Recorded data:
● ● ● ● ●
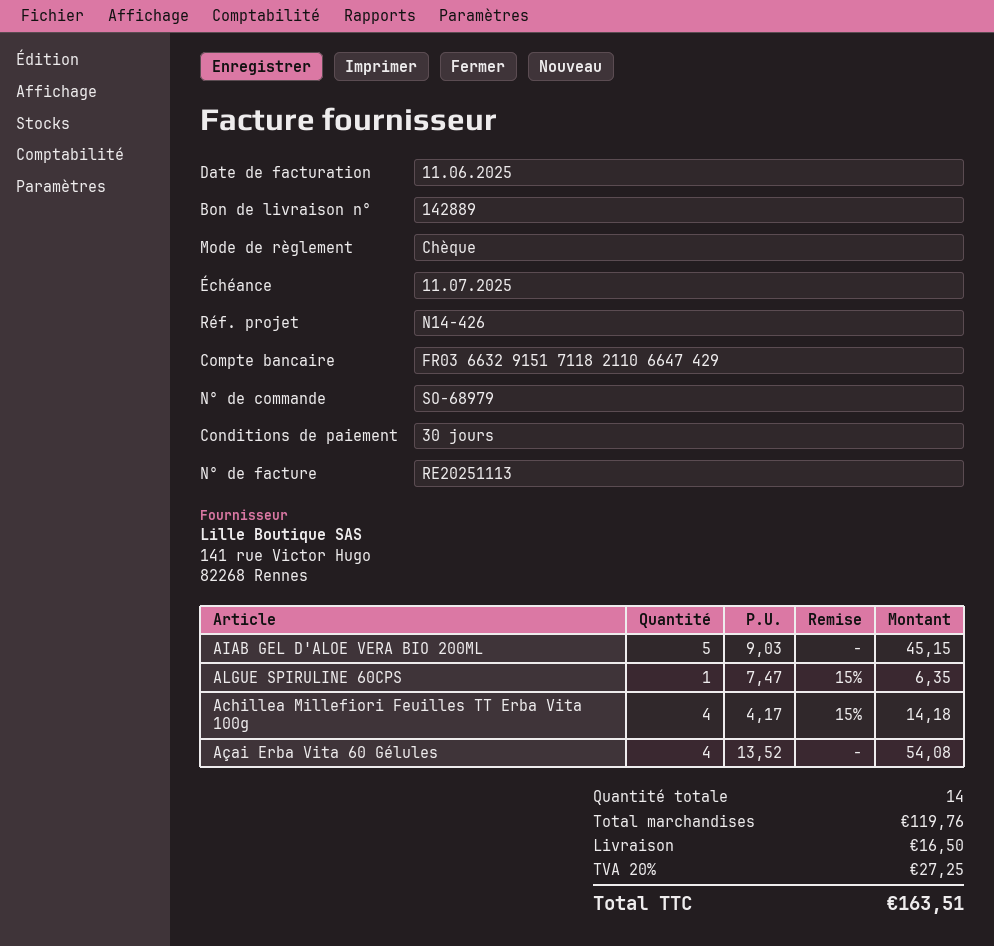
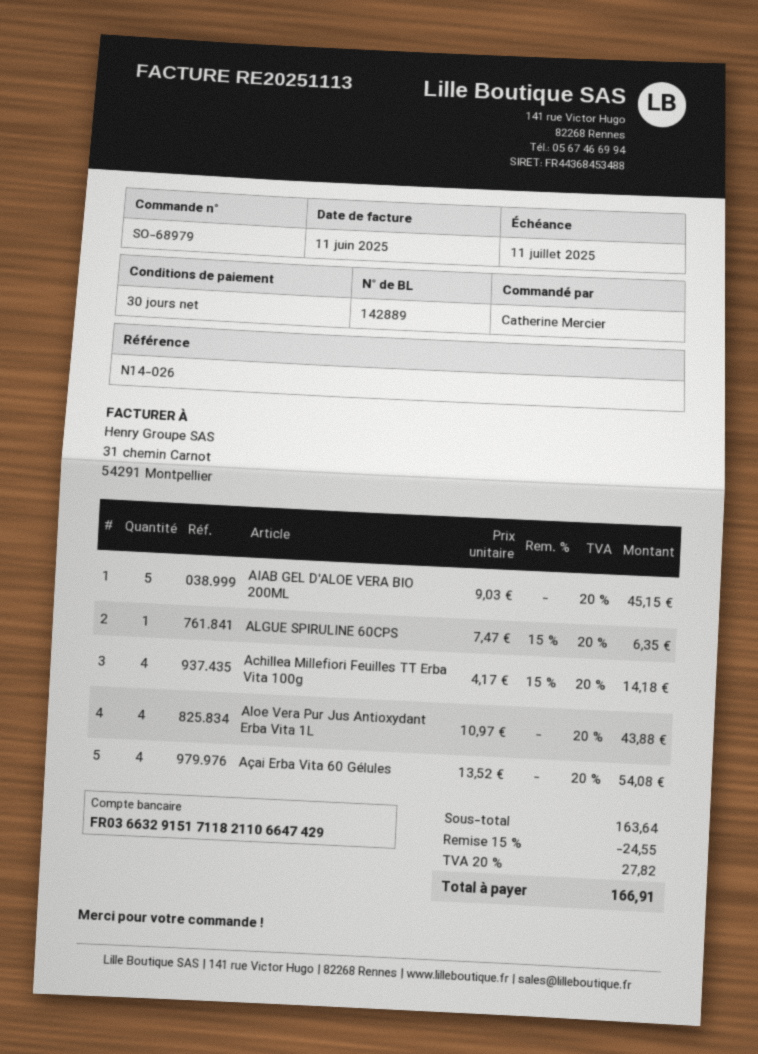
reference: N14-426 -> N14-026
Aloe Vera Pur Jus Antioxydant Erba Vita 1L: none -> 4 x 10.97 = 43.88
subtotal: 119.76 -> 163.64
discount: none -> 15% = 24.55
shipping: 16.50 -> none
tax: 20% = 27.25 -> 20% = 27.82
total: 163.51 -> 166.91

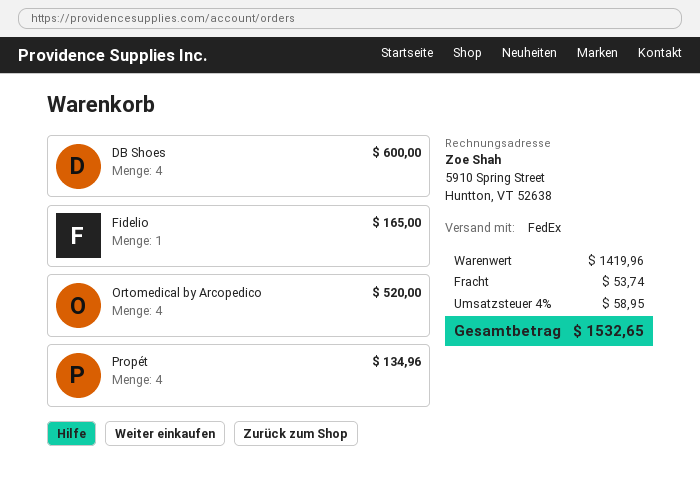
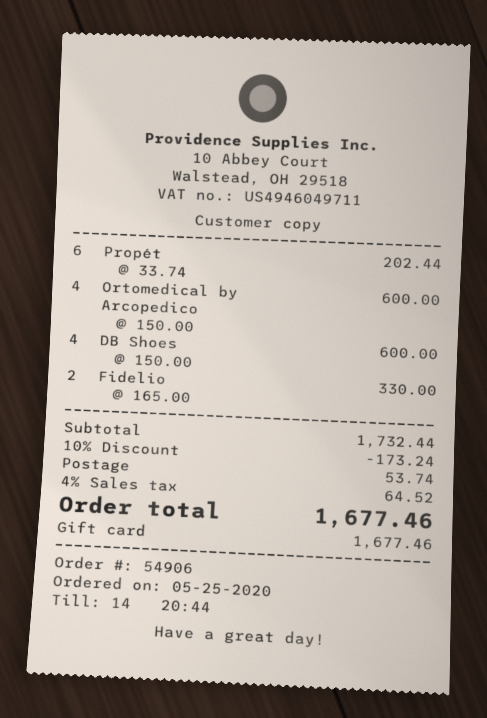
Fidelio: 1 for 165.00 -> 2 for 330.00
Ortomedical by Arcopedico: 4 for 520.00 -> 4 for 600.00
Propét: 4 for 134.96 -> 6 for 202.44
subtotal: 1419.96 -> 1732.44
discount: none -> 10% = 173.24
tax: 4% = 58.95 -> 4% = 64.52
total: 1532.65 -> 1677.46

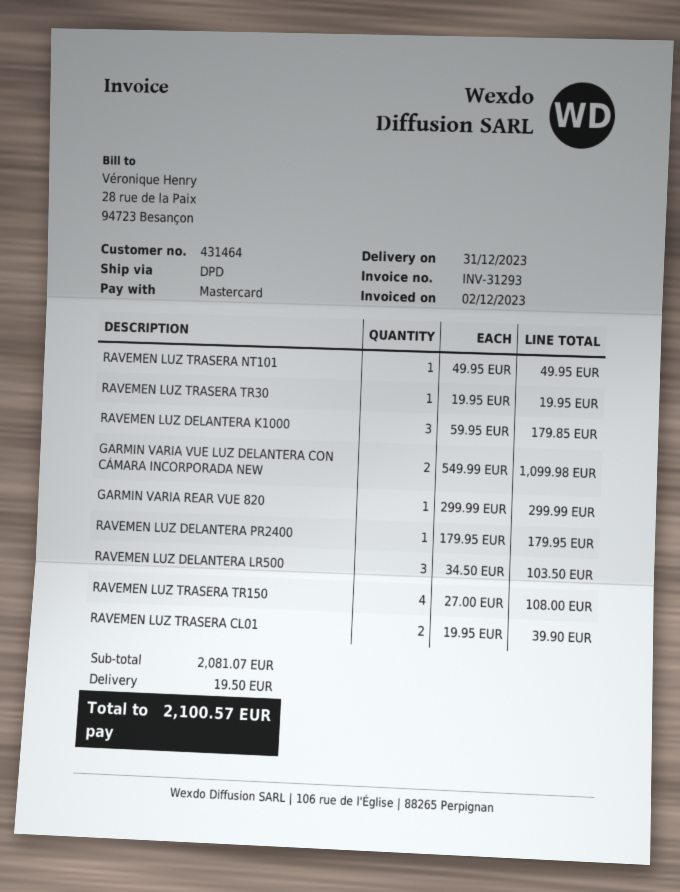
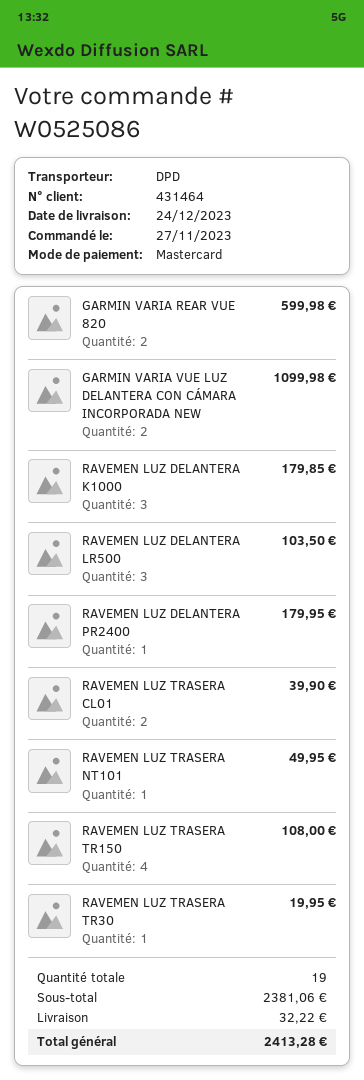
delivery date: 2023-12-31 -> 2023-12-24
GARMIN VARIA REAR VUE 820: 1 for 299.99 -> 2 for 599.98
subtotal: 2081.07 -> 2381.06
shipping: 19.50 -> 32.22
total: 2100.57 -> 2413.28

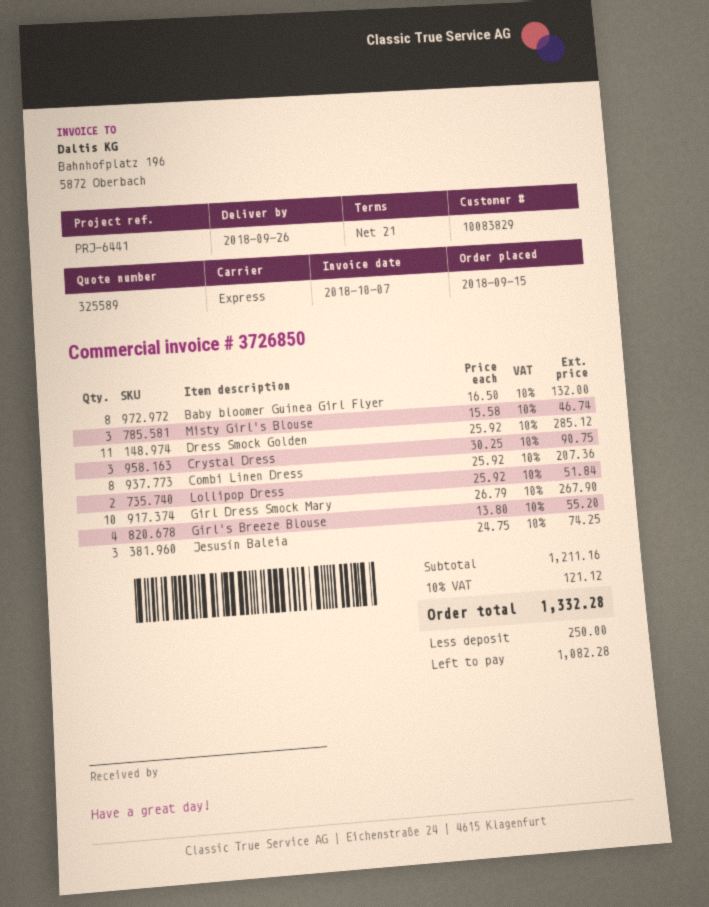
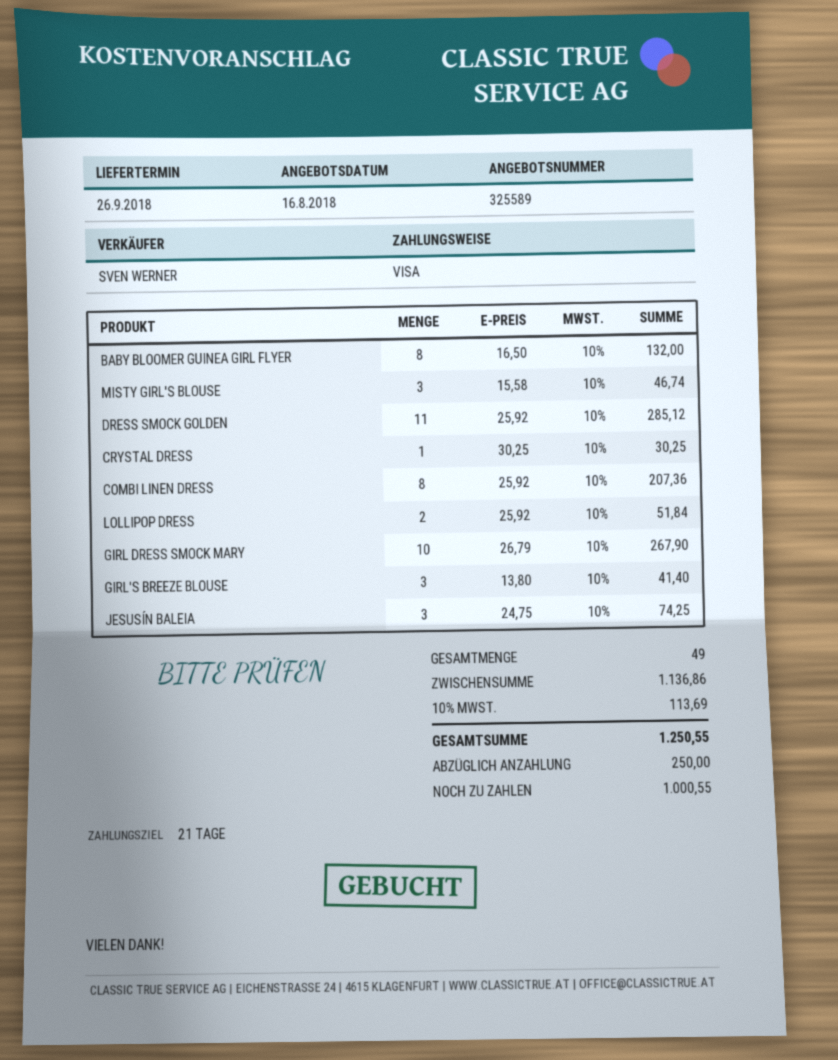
Crystal Dress: 3 x 30.25 = 90.75 -> 1 x 30.25 = 30.25
Girl's Breeze Blouse: 4 x 13.80 = 55.20 -> 3 x 13.80 = 41.40
subtotal: 1211.16 -> 1136.86
tax: 10% = 121.12 -> 10% = 113.69
total: 1332.28 -> 1250.55
balance: 1082.28 -> 1000.55

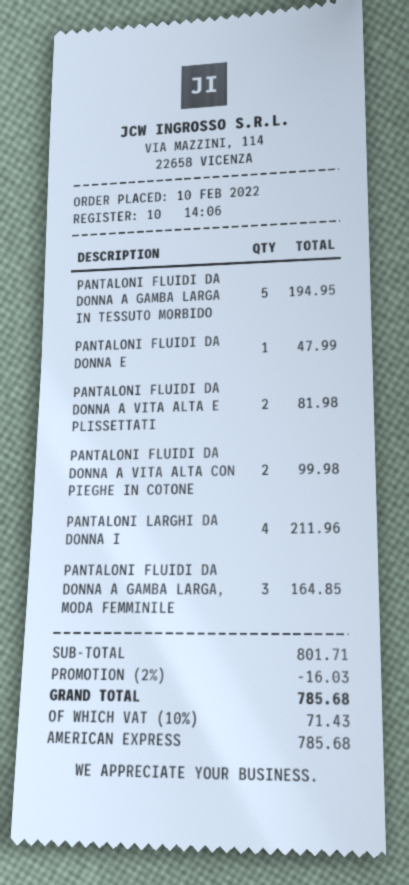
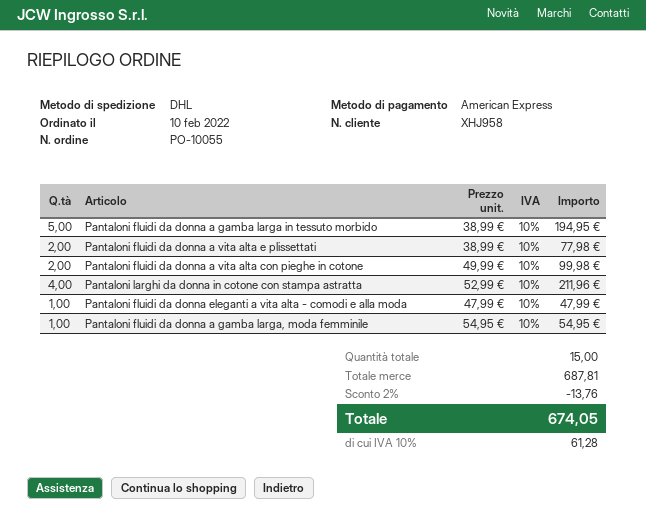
PANTALONI FLUIDI DA DONNA A VITA ALTA E PLISSETTATI: 2 for 81.98 -> 2 for 77.98
PANTALONI FLUIDI DA DONNA A GAMBA LARGA, MODA FEMMINILE: 3 for 164.85 -> 1 for 54.95
subtotal: 801.71 -> 687.81
discount: 2% = 16.03 -> 2% = 13.76
tax: 10% = 71.43 -> 10% = 61.28
total: 785.68 -> 674.05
● ● ● ● ●
WHAT THE TASK ASKS: Repeat only the stretch of data above that runs from the line with "total: 1532.65 -> 1677.46" to the line with "total: 2100.57 -> 2413.28". Keep both end lines; exclude pictures.

EXPECTED ANSWER:
total: 1532.65 -> 1677.46

delivery date: 2023-12-31 -> 2023-12-24
GARMIN VARIA REAR VUE 820: 1 for 299.99 -> 2 for 599.98
subtotal: 2081.07 -> 2381.06
shipping: 19.50 -> 32.22
total: 2100.57 -> 2413.28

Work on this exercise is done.